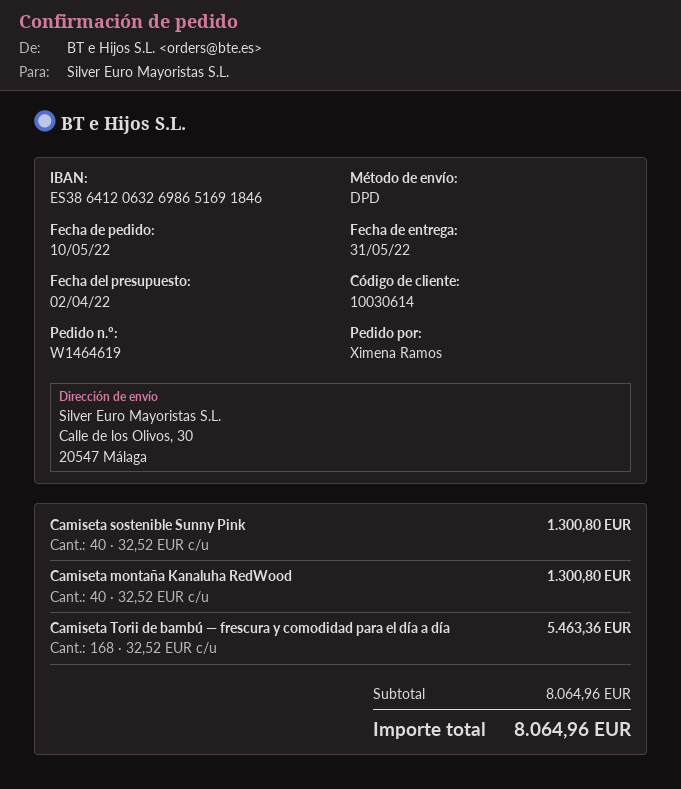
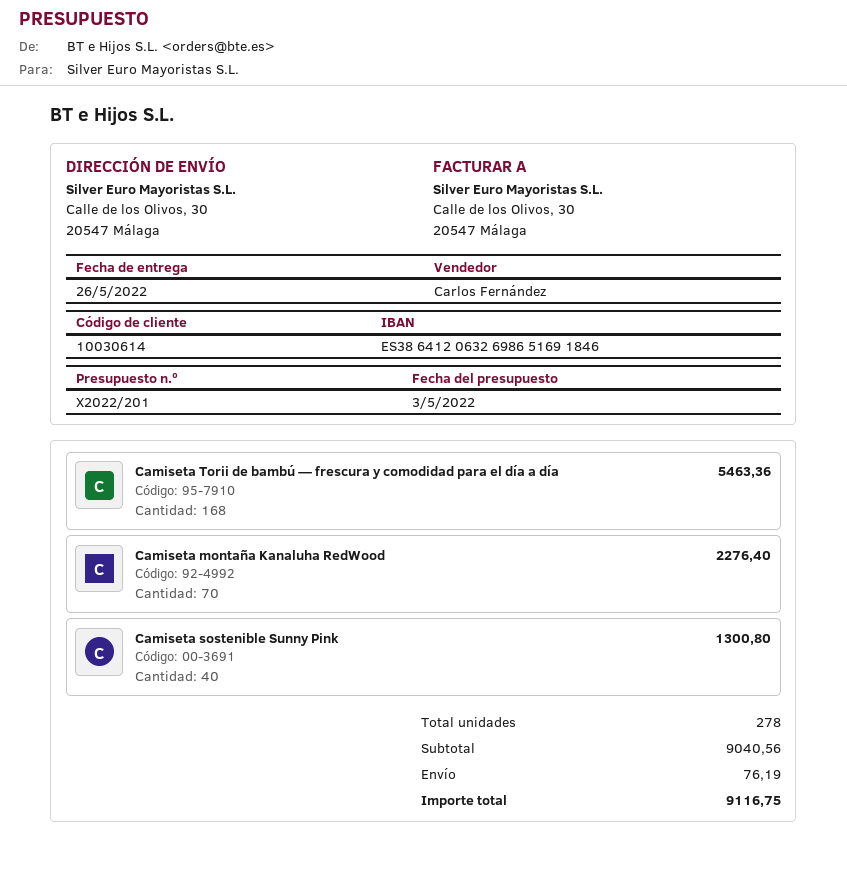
quote date: 2022-04-02 -> 2022-05-03
delivery date: 2022-05-31 -> 2022-05-26
Camiseta montaña Kanaluha RedWood: 40 for 1300.80 -> 70 for 2276.40
subtotal: 8064.96 -> 9040.56
shipping: none -> 76.19
total: 8064.96 -> 9116.75

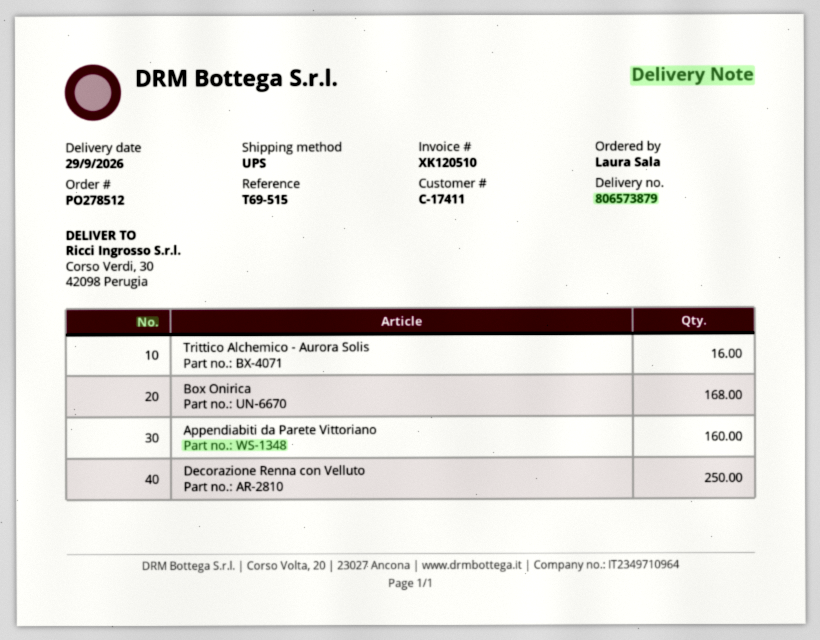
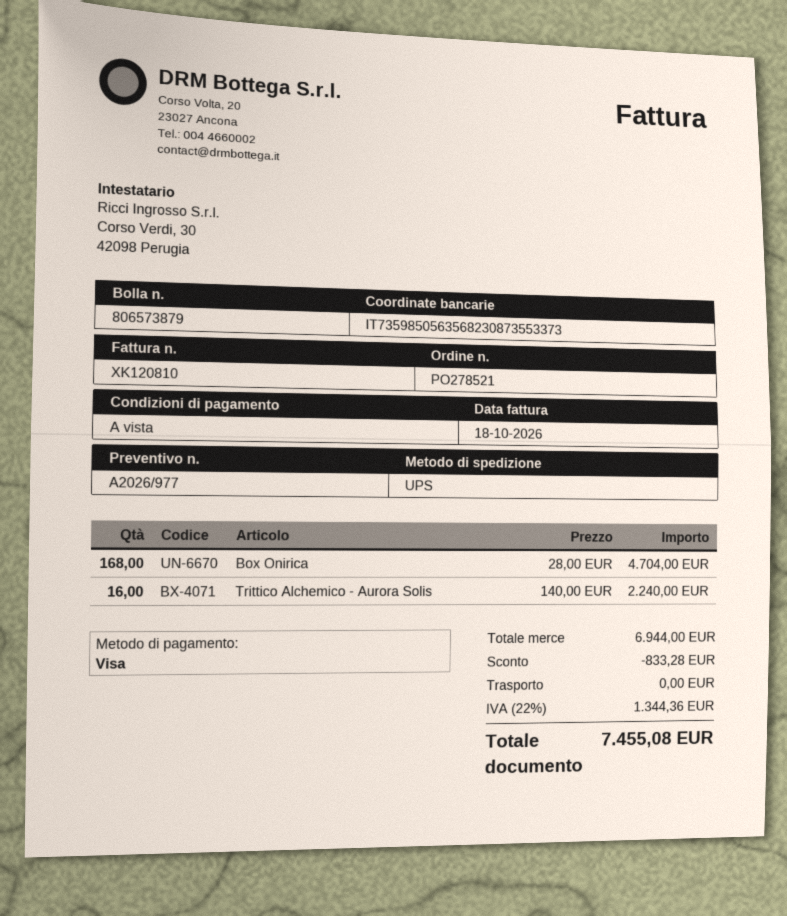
order number: PO278512 -> PO278521
invoice number: XK120510 -> XK120810
Appendiabiti da Parete Vittoriano: 160 -> none
Decorazione Renna con Velluto: 250 -> none

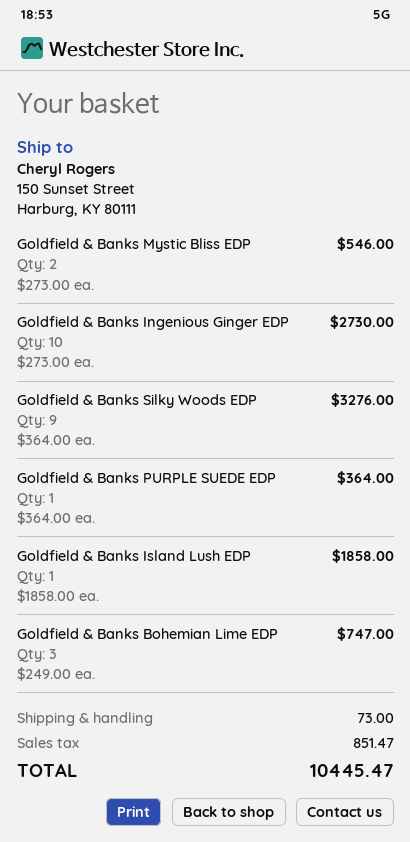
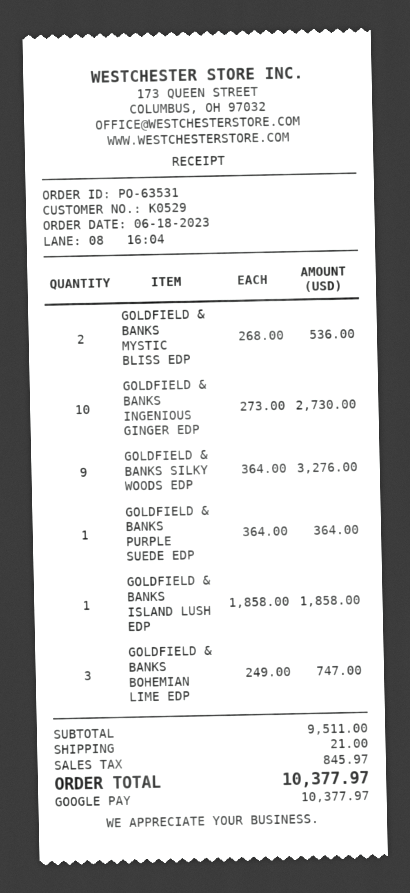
Goldfield & Banks Mystic Bliss EDP: 2 x 273.00 = 546.00 -> 2 x 268.00 = 536.00
shipping: 73.00 -> 21.00
tax: 851.47 -> 845.97
total: 10445.47 -> 10377.97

__What is needed__.
Copy all the material exactly; omit images.

__Solution to this exercise__.
quote date: 2022-04-02 -> 2022-05-03
delivery date: 2022-05-31 -> 2022-05-26
Camiseta montaña Kanaluha RedWood: 40 for 1300.80 -> 70 for 2276.40
subtotal: 8064.96 -> 9040.56
shipping: none -> 76.19
total: 8064.96 -> 9116.75

order number: PO278512 -> PO278521
invoice number: XK120510 -> XK120810
Appendiabiti da Parete Vittoriano: 160 -> none
Decorazione Renna con Velluto: 250 -> none

Goldfield & Banks Mystic Bliss EDP: 2 x 273.00 = 546.00 -> 2 x 268.00 = 536.00
shipping: 73.00 -> 21.00
tax: 851.47 -> 845.97
total: 10445.47 -> 10377.97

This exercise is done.